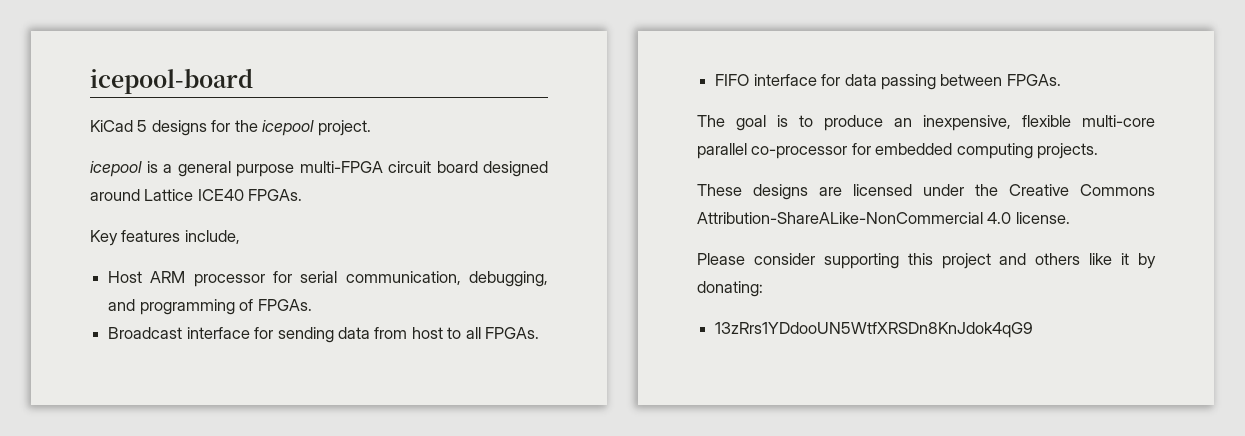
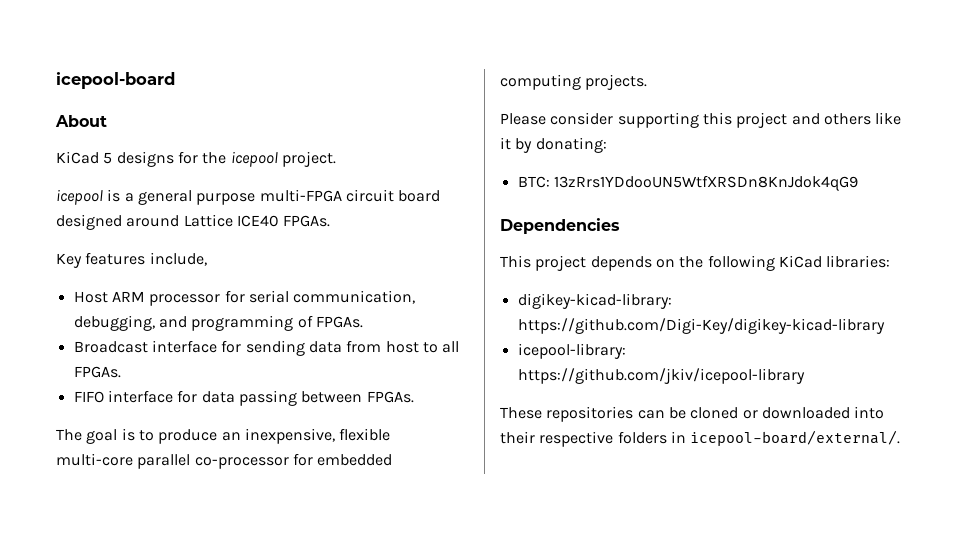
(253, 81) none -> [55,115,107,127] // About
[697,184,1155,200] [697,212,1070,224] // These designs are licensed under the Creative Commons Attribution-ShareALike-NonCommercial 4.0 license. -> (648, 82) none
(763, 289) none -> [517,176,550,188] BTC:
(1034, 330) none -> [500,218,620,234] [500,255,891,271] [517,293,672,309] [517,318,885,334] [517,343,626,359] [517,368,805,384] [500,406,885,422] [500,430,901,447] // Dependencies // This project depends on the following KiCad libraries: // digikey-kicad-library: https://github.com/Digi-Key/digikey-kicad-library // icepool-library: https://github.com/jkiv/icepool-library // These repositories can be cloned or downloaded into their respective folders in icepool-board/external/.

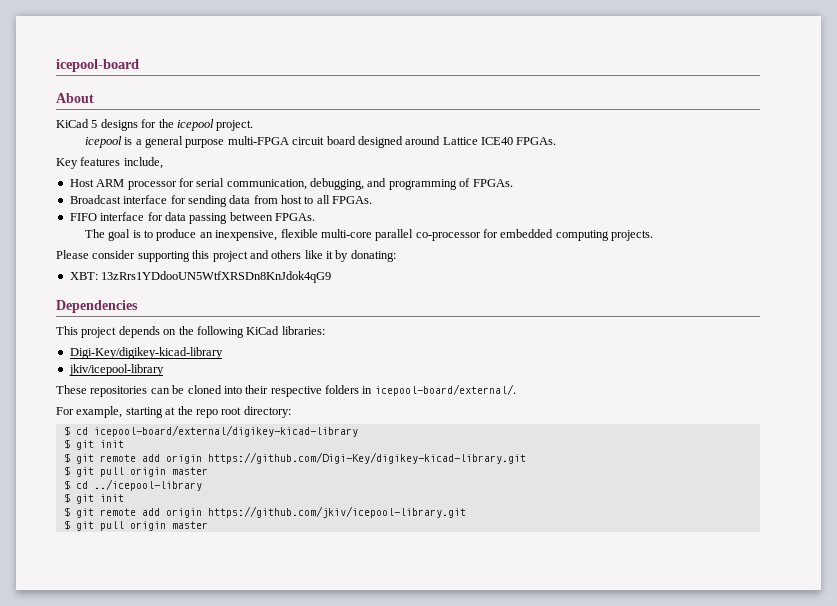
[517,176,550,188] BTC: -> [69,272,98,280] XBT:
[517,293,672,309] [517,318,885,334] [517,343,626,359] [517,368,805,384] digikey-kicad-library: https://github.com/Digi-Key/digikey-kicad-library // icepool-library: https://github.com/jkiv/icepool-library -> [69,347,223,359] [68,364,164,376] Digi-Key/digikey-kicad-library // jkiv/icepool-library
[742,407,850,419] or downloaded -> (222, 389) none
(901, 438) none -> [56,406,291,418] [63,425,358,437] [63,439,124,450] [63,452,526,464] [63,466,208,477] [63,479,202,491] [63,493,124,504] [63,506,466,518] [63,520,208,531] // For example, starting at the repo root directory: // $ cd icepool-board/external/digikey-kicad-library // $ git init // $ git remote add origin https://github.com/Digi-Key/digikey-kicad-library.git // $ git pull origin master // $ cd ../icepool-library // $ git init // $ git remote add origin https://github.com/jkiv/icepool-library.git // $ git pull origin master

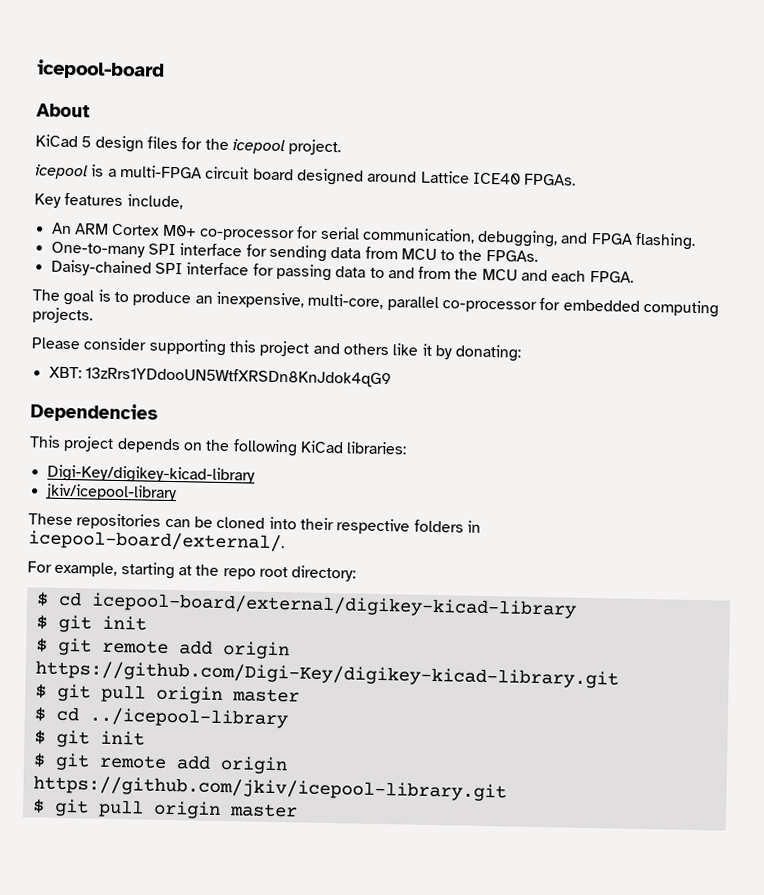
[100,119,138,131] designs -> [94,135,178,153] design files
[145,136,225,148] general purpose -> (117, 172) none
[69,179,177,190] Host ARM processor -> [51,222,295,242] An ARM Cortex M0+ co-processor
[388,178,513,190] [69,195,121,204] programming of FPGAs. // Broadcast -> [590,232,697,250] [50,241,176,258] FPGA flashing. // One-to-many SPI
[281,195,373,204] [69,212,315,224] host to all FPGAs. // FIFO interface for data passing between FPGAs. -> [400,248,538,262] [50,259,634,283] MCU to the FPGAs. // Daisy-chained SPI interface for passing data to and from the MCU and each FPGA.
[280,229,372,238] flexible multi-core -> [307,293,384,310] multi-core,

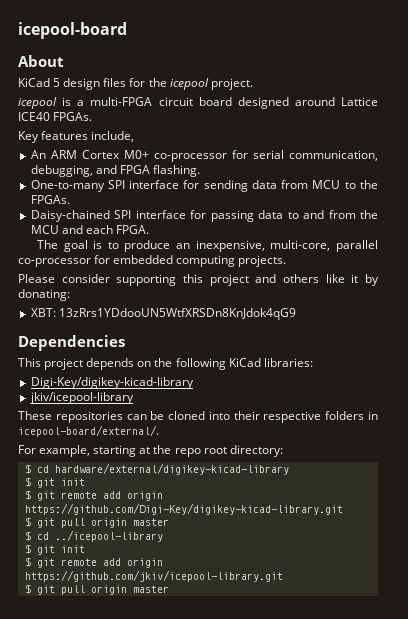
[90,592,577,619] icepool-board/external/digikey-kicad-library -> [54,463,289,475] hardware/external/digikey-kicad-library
· · · · · · ·
Task goal
Reproduce exactly the lines above from the line with "[388,178,513,190] [69,195,121,204] programming" to the line with "[281,195,373,204] [69,212,315,224] host", including both, and add nothing.

Answer to the problem
[388,178,513,190] [69,195,121,204] programming of FPGAs. // Broadcast -> [590,232,697,250] [50,241,176,258] FPGA flashing. // One-to-many SPI
[281,195,373,204] [69,212,315,224] host to all FPGAs. // FIFO interface for data passing between FPGAs. -> [400,248,538,262] [50,259,634,283] MCU to the FPGAs. // Daisy-chained SPI interface for passing data to and from the MCU and each FPGA.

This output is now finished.